UW-Madison dictionary compiles weirdly wonderful regional idiosyncrasies
Some might celebrate with a shindy and others might hold a whindig or a wingding, but Joan Houston Hall just breathed a sigh of relief.By: By Deborah Ziff, The Wisconsin State Journal, Superior Telegram
Some might celebrate with a shindy and others might hold a whindig or a wingding, but Joan Houston Hall just breathed a sigh of relief.
After five decades, UW-Madison's ambitious project to document the idiosyncrasies of American English reached both the zenith and "z" this month, said Hall, the editor of the Dictionary of American Regional English (DARE). Volume Sl to Z is now for sale from Harvard University Press. From aa (rough lava in Hawaii) to zydeco (dance music in Louisiana Creole culture), the dictionary spans five volumes and 60,000 words.
Frederic G. Cassidy started the project at UW-Madison in the 1960s to preserve and document the regional peculiarities of American English. He originally hoped it would be complete by 1976 in time for the nation's bicentennial, but the project proved far more cumbersome. The first volume wasn't finished until 1985.
"We all knew that American English varies from place to place, but nobody knew exactly how it differed," Hall said. "It was an attempt to find out just what those regions are and how they overlap and how they vary from one another."
Some 80 fieldworkers fanned out across the country from 1965 to 1970 to survey nearly 2,800 Americans about the words and phrases they use. The dictionary is continually updated with modern sayings, Hall said. The latest volume includes references from 2011.
Cassidy died in 2000 and Hall took over as editor.
Over the years, the dictionary proved useful to librarians, teachers, lawyers, doctors and general word-lovers, Hall said.
"It answers very weird questions that seem to come out of nowhere," she said.
For instance, news reporters were perplexed in 1993 when Bill Clinton made a seemingly cryptic comment: "He doesn't know me from Adam's off-ox."
Reporters called the DARE staff, who explained it was a phrase used west of the Appalachians meaning: He doesn't know me at all.

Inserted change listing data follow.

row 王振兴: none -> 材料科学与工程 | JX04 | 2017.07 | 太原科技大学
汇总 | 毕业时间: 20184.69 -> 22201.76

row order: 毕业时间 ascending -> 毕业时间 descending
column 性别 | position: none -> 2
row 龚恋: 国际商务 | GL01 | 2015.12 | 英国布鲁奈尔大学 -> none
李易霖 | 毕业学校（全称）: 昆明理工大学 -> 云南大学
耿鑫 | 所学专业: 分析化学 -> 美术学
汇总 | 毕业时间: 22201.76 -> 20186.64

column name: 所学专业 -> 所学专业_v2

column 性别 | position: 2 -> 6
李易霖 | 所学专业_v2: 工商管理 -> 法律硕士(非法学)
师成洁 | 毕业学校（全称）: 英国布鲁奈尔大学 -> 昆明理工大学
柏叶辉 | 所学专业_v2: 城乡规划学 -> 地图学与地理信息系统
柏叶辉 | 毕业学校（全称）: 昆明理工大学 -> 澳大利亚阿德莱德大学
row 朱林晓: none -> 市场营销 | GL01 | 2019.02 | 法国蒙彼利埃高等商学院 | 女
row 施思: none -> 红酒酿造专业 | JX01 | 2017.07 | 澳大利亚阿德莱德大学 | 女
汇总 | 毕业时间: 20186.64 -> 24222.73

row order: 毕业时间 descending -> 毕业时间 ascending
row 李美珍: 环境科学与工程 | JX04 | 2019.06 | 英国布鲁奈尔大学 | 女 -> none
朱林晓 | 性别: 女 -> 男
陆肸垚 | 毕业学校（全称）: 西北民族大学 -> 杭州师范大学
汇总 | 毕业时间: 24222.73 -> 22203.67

Another time, Hall said the DARE staff helped defend a mom-and-pop shop in Missouri that had "opry" in the name fight legal objections by the Grand Ole Opry. The dictionary's resources proved that opry was used in many places beyond the Grand Ole and it followed regular speech patterns that turned words ending in "a," like opera, into words ending in "y."
The dictionary's staff is now working on a sixth volume containing supplemental material. They also are in the process of converting the dictionary to digital form. Hall said they are expecting a September 2013 launch of the digital version.
The supplemental volume will provide additional information, like the fact that there are 364 words for being "thoroughly drunk" and 322 words for being "partly drunk." You can be dead drunk, plastered, pie-eyed, pickled, soused, zoned and three sheets to the wind, depending on where you live.
There also are lots of ways to say someone is really stupid, Hall said. You might say someone doesn't know enough to: come in out of the rain; lead a goose to water; bell a buzzard; carry guts to a bear; or pound sand down a rathole.
Hall said despite the fact that people across the U.S. now consume much of the same media, there still are thousands of words, phrases and pronunciations that differ from place to place.
"I don't believe there will ever be a truly homogenized language, which is what many people like to suggest," she said. "I think there will always be wonderful variety. It's partly because the kinds of words that vary are the words we use with our friends and our families... . They're the ones we use without even knowing we use them."